- 4 cups oil
- 1 cup water
- 1 3/4 tablespoons butter
- 3 teaspoons sugar
- 1 teaspoon vanilla
- 1/2 teaspoon salt
- 1 cup flour, sifted
- 2 eggs
- 7 ounces dark chocolate, melted
- 1/2 cup water
- 1 cup sugar
- 4 egg whites, room temperature
- 1/2 teaspoon cream of tartar
- In a deep-sided saucepan, heat 4 cups oil to 350 degrees.
- In a separate saucepan, add water, butter, sugar, vanilla and salt. Bring to a boil, then remove from heat.
- Add the flour and mix it vigorously with a wooden spoon.
- Return the pan to the heat for 2 minutes, stirring constantly, then remove from heat and let it cool for 2 minutes.
- Break the eggs into a large mixing bowl, then add the pastry mix and whisk until smooth. It should hold its shape when a finger is run through it.
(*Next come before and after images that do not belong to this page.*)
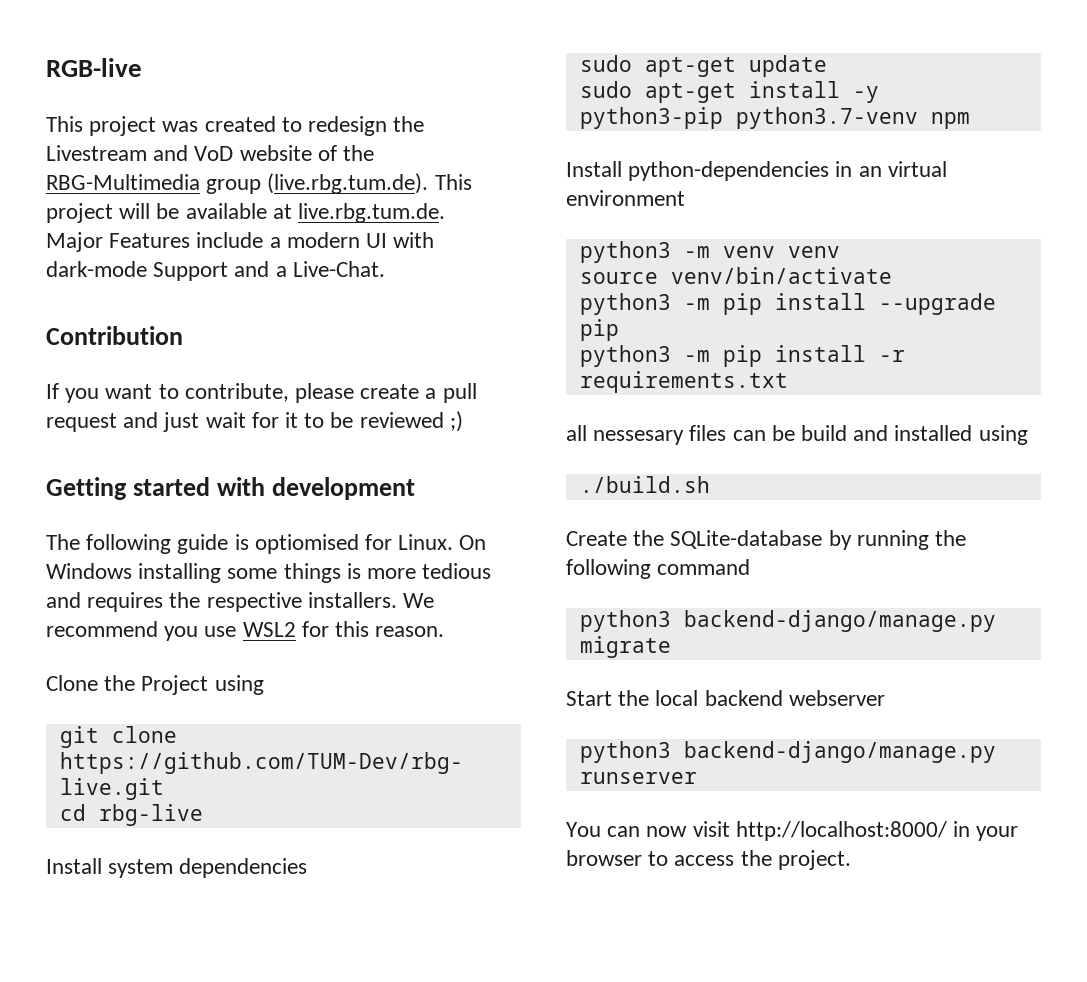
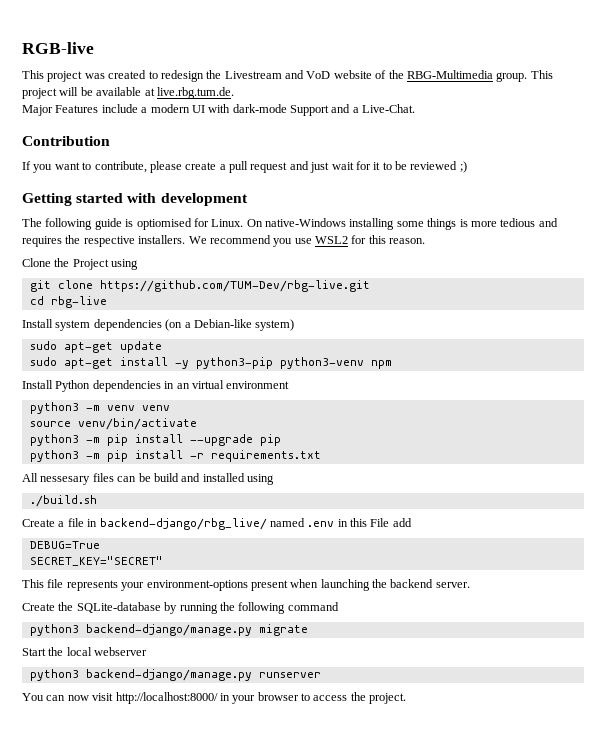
[206,173,429,194] group (live.rbg.tum.de). -> [496,72,528,82] group.
[46,563,132,579] Windows -> [265,218,346,227] native-Windows
(308, 868) none -> [165,319,295,331] (on a Debian-like system)
[735,107,918,129] python3.7-venv -> [279,357,364,369] python3-venv
[628,161,830,181] python-dependencies -> [55,380,161,392] Python dependencies
[566,425,587,441] all -> [22,473,38,482] All
(710, 484) none -> [22,518,412,530] [29,541,100,549] [29,556,163,566] [22,579,470,591] // Create a file in backend-django/rbg_live/ named .env in this File add // DEBUG=True // SECRET_KEY="SECRET" // This file represents your environment-options present when launching the backend server.
[704,690,783,706] backend -> (92, 651) none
- Transfer the pastry mix into a piping bag fitted with a 1/2-inch open star tip.
- Brush a slotted spoon with oil, then pipe a 1 1/2-inch spiral of pastry onto it. Lower the spoon into the hot oil and let it cook on the spoon for 3 minutes. Repeat with remaining pastry, and place churros on paper towels to drain.
- Dip the churros, flat side down, into the melted chocolate. Set aside to allow chocolate to set.
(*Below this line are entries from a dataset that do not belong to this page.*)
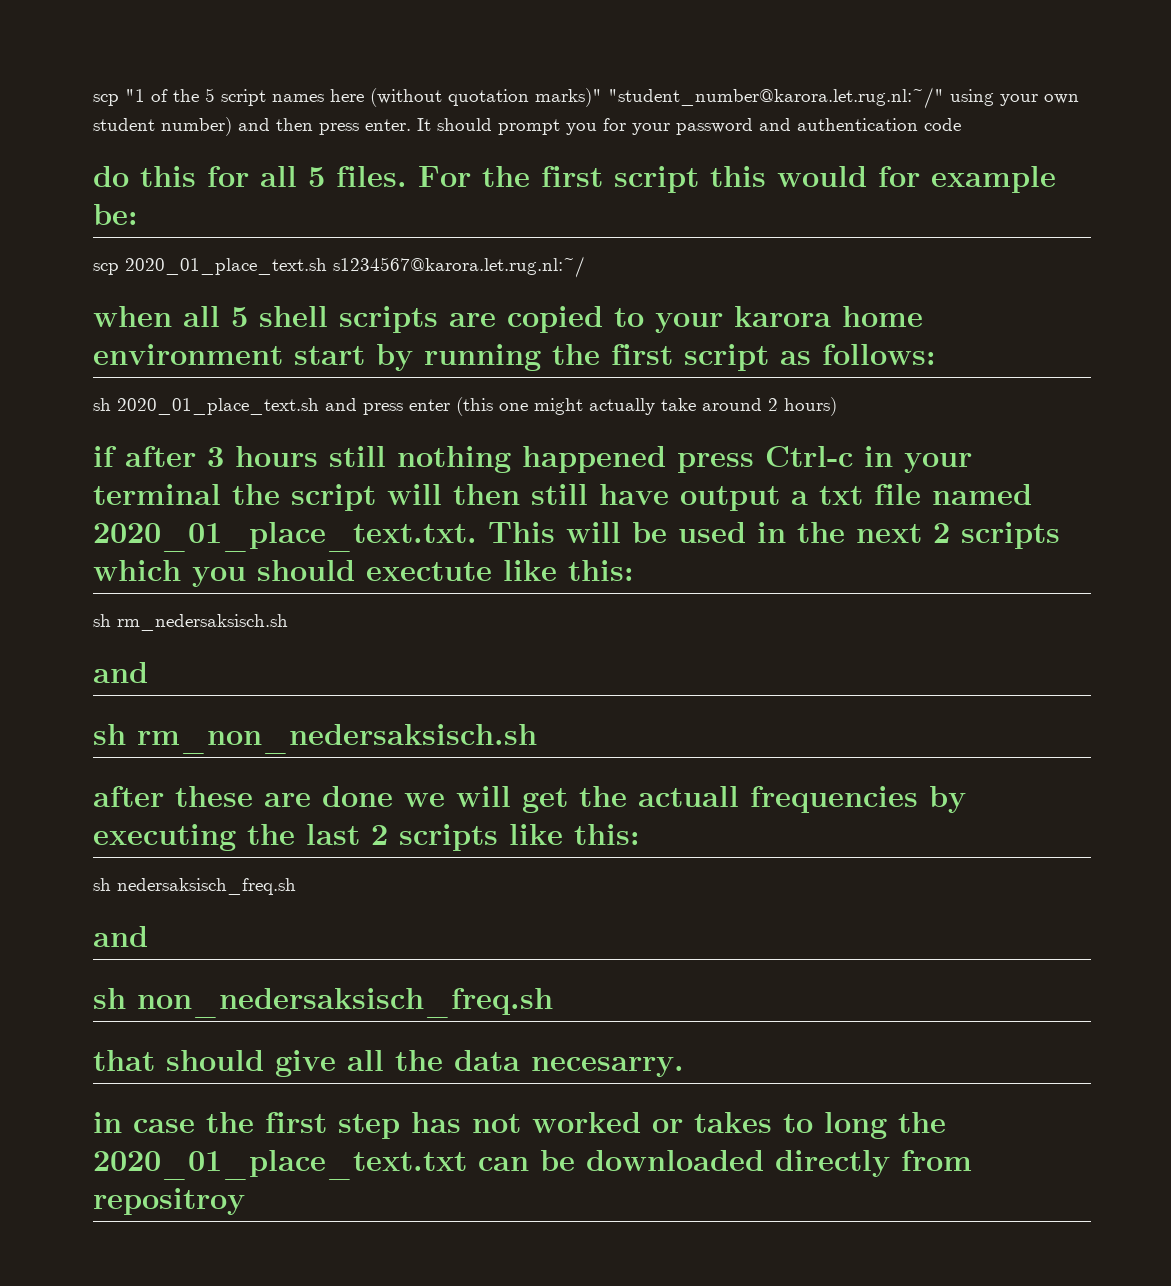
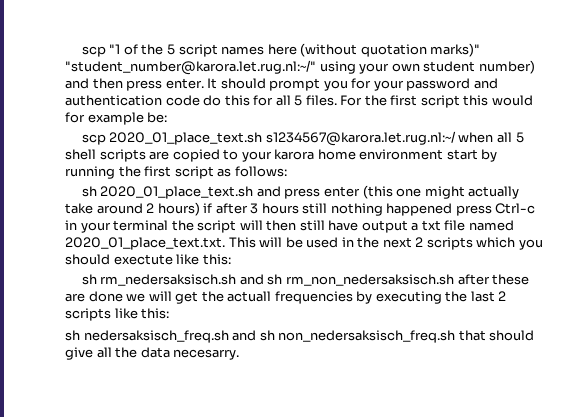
(961, 124) // -> (200, 100) none
(585, 267) // -> (456, 138) none
(837, 406) // -> (200, 209) none
[93,662,148,683] // and // -> [239,274,264,285] and
(537, 739) // -> (454, 280) none
[93,926,148,947] // and // -> [232,330,257,341] and
(553, 1003) // -> (456, 336) none
[93,1112,946,1139] [93,1150,972,1180] [93,1188,245,1215] // in case the first step has not worked or takes to long the 2020_01_place_text.txt can be downloaded directly from repositroy -> (240, 354) none

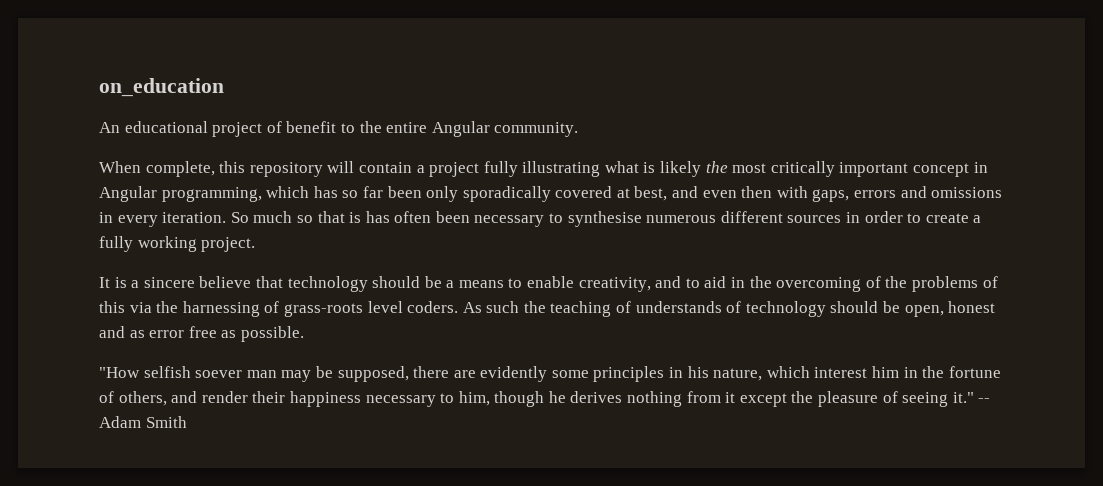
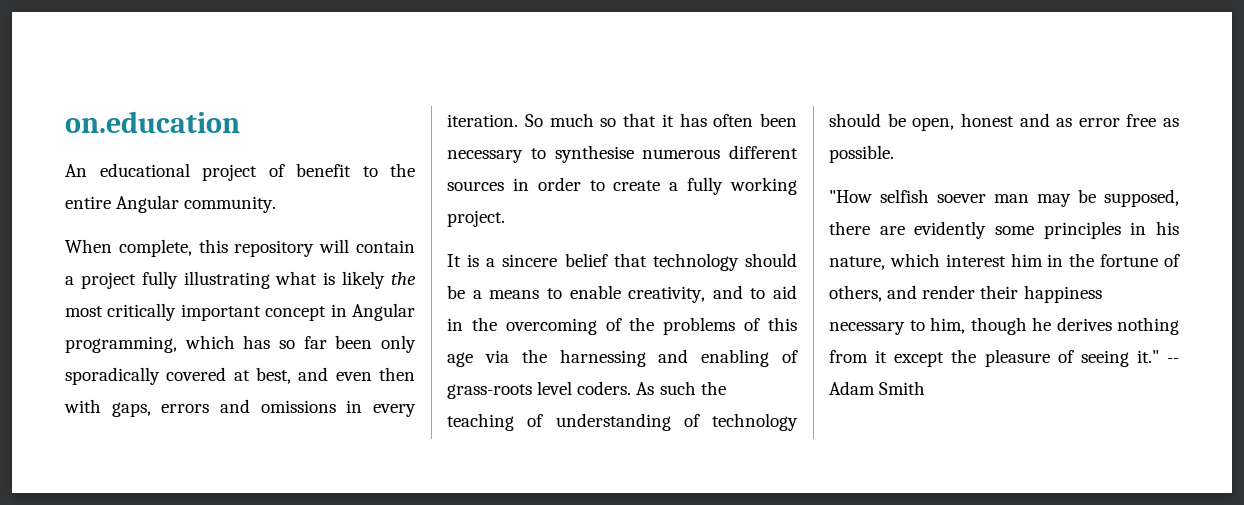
[99,78,224,97] on_education -> [65,111,240,133] on.education
[349,212,362,223] is -> [661,114,674,127] it
[199,276,252,288] believe -> [564,253,608,267] belief
(125, 307) none -> [447,352,473,367] age
(260, 309) none -> [658,349,770,367] and enabling
[635,301,722,313] understands -> [555,413,671,431] understanding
- In a saucepan, heat water and sugar to 250 degrees.
- In the bowl of a stand mixer, add the eggs and cream of tartar. Beat to firm peaks.
- With the mixer running, slowly pour the sugar syrup into the egg mixture.
- Beat on high speed until it’s light and fluffy and starting to cool.
- Transfer into a piping nozzle fitted with a 1/2-inch round tip.
- Pipe a tall cylinder of marshmallow filling onto the chocolate side of one churro, then top it with another, chocolate side down.
- Use a kitchen torch to toast the marshmallow, and sprinkle sugar on top to serve.